Fortnite on the Nintendo Switch is here, and it’s already very popular. The folks at Digital Foundry took a detailed look at how the visuals of the game hold up against the most powerful console on the market, the Xbox One X.
It’s not a fair comparison, but the side-by-side nature of the video is very helpful in communicating what the Switch version of the game is doing visually. And the verdict is pretty positive. Watch the entire video above for some interesting notes about how the game runs, and then check out what struck us about the analysis below.
So ... how is Fortnite on the Nintendo Switch?
Digital Foundry’s testing pretty much confirmed what I wrote in my initial hands-on report: You lose a lot of visual fidelity on the Nintendo Switch, but you can play just fine.
Fortnite on the Nintendo Switch has a ceiling of 30 fps, which means you’re never going to have the smooth play you may be used to on your much more expensive gaming PC or even on the PlayStation 4 or Xbox One. It also runs at a 1600 by 900 resolution when docked, so the resolution takes a hit.

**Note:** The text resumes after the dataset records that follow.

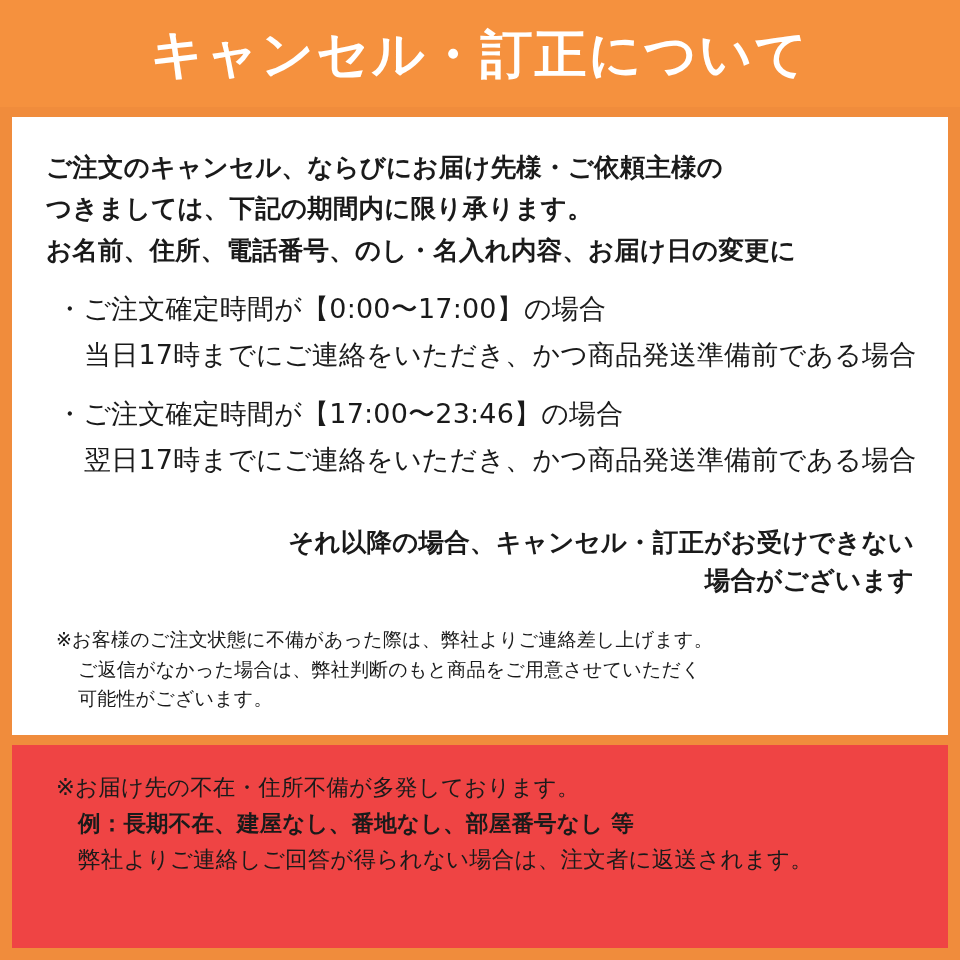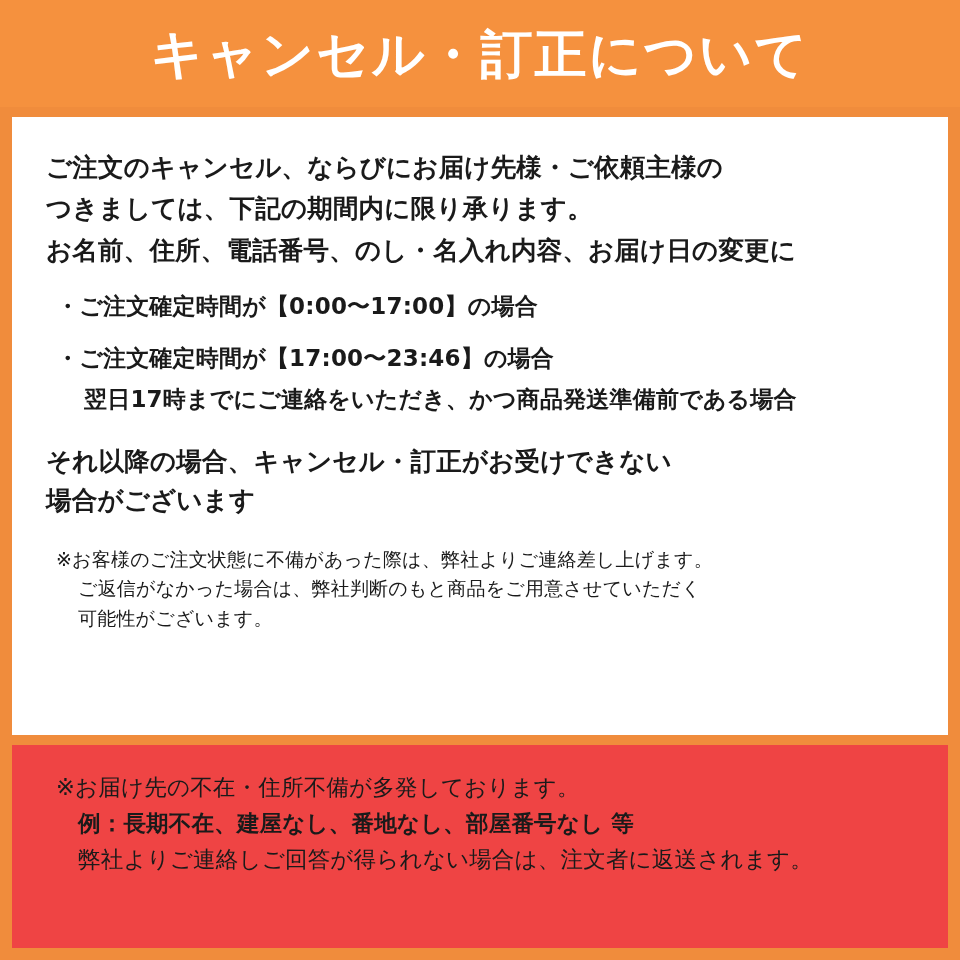--- a/index.html
+++ b/index.html
@@ -83,8 +83,8 @@
   }
   .bullet-line {
     color: #1a1a1a;
-    font-size: 23px;
-    font-weight: bold;
+    font-size: 27px;
+    font-weight: normal;
     line-height: 1.5;
     letter-spacing: 0.2px;
     white-space: nowrap;

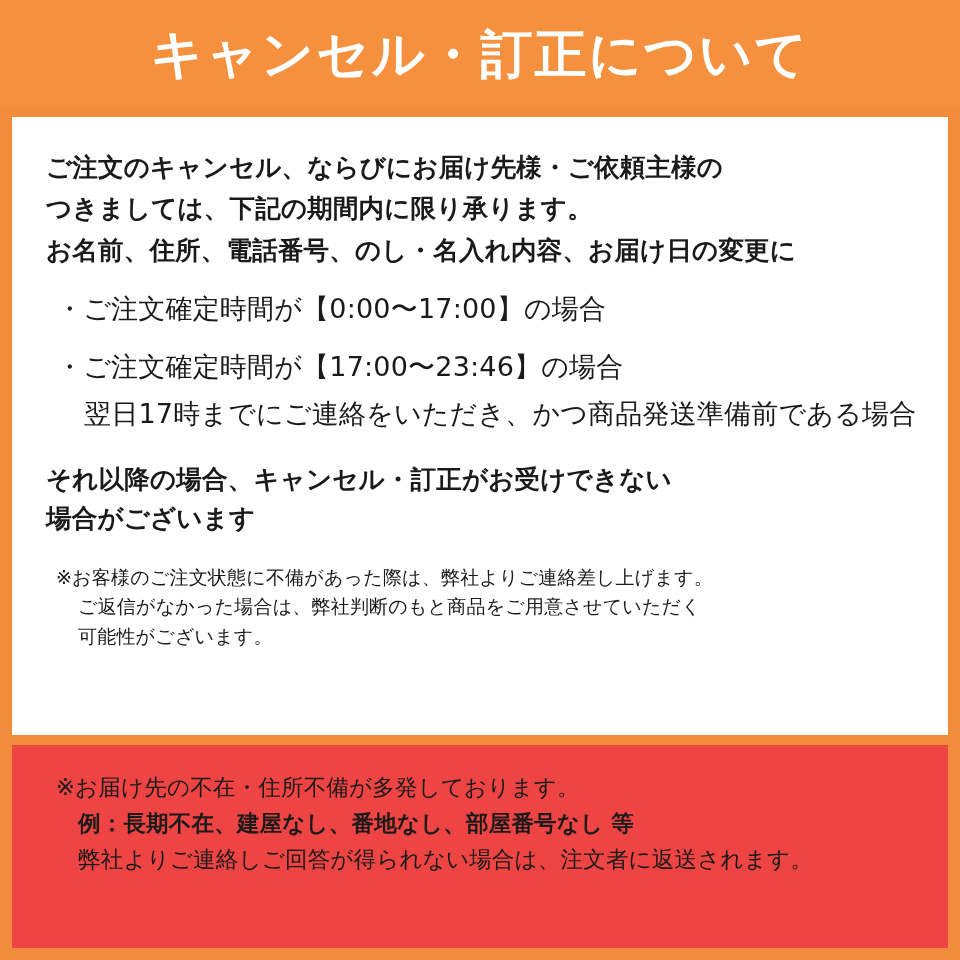--- a/index.html
+++ b/index.html
@@ -157,6 +157,7 @@
 
     <div class="bullet-block">
       <div class="bullet-line head">・ご注文確定時間が【0:00〜17:00】の場合</div>
+      <div class="bullet-line sub">当日17時までにご連絡をいただき、かつ商品発送準備前である場合</div>
     </div>
 
     <div class="bullet-block">

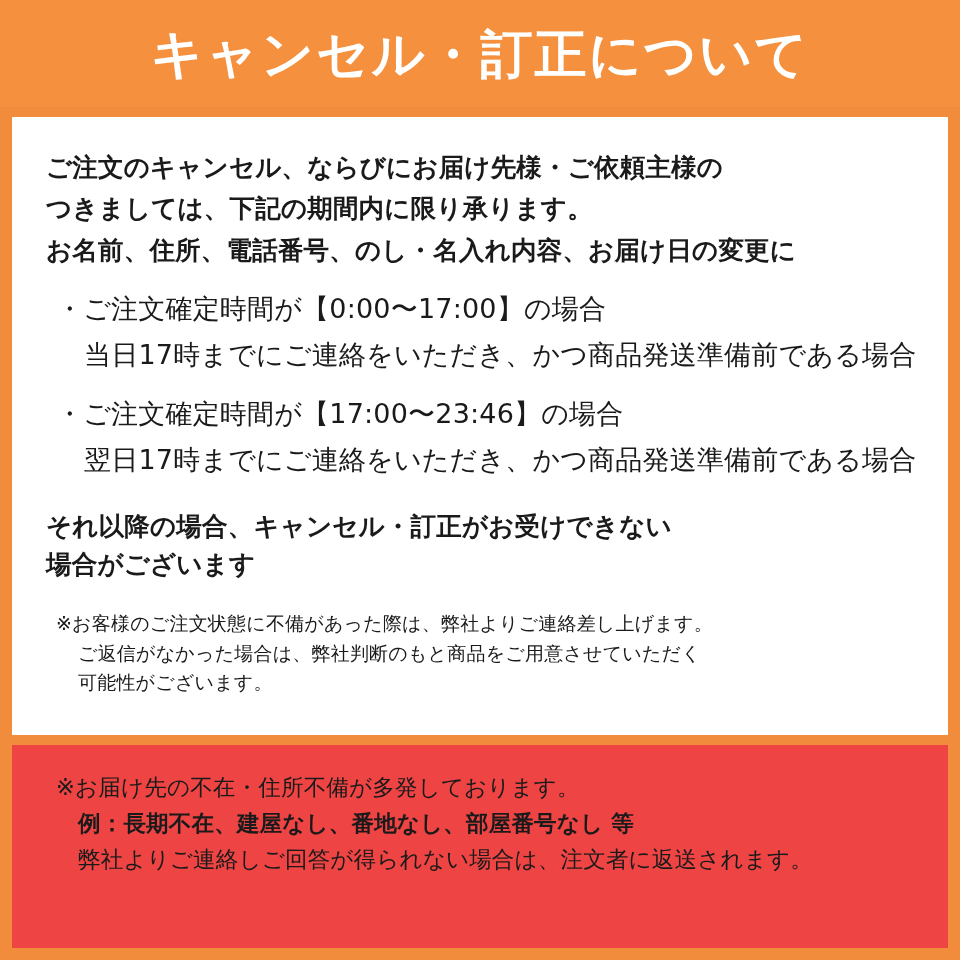--- a/index.html
+++ b/index.html
@@ -98,12 +98,13 @@
   }
 
   .emph {
-    margin-top: 26px;
+    margin-top: 42px;
     color: #1a1a1a;
     font-size: 25.5px;
     font-weight: bold;
     line-height: 1.5;
     letter-spacing: 0.2px;
+    text-align: right;
   }
   .emph div { white-space: nowrap; }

That number is the ceiling, by the way, which means that the resolution may get even lower if a lot of things are happening on the screen.
Epic Games dials back the settings even further when you’re playing in portable mode, but the smaller screens makes it harder to notice, or care. The issues with the system’s power become the most apparent, according to Digital Foundry, when you’re fighting a lot of players with complex building going on in crowded areas. You may get down to 25 fps in that situation, along with a drop in resolution, so expect a slight disadvantage when you need every bit of help you can get.
But in general, this is a very strong, very playable version of the game, and you can play it on the go. You shouldn’t jump on the Switch version if you’re worried about giving yourself every advantage, but this is a fun way to play the game when you’re away from your other hardware. Epic Games did a great job with the port, and put the focus right where it belongs: on the play, not the visuals.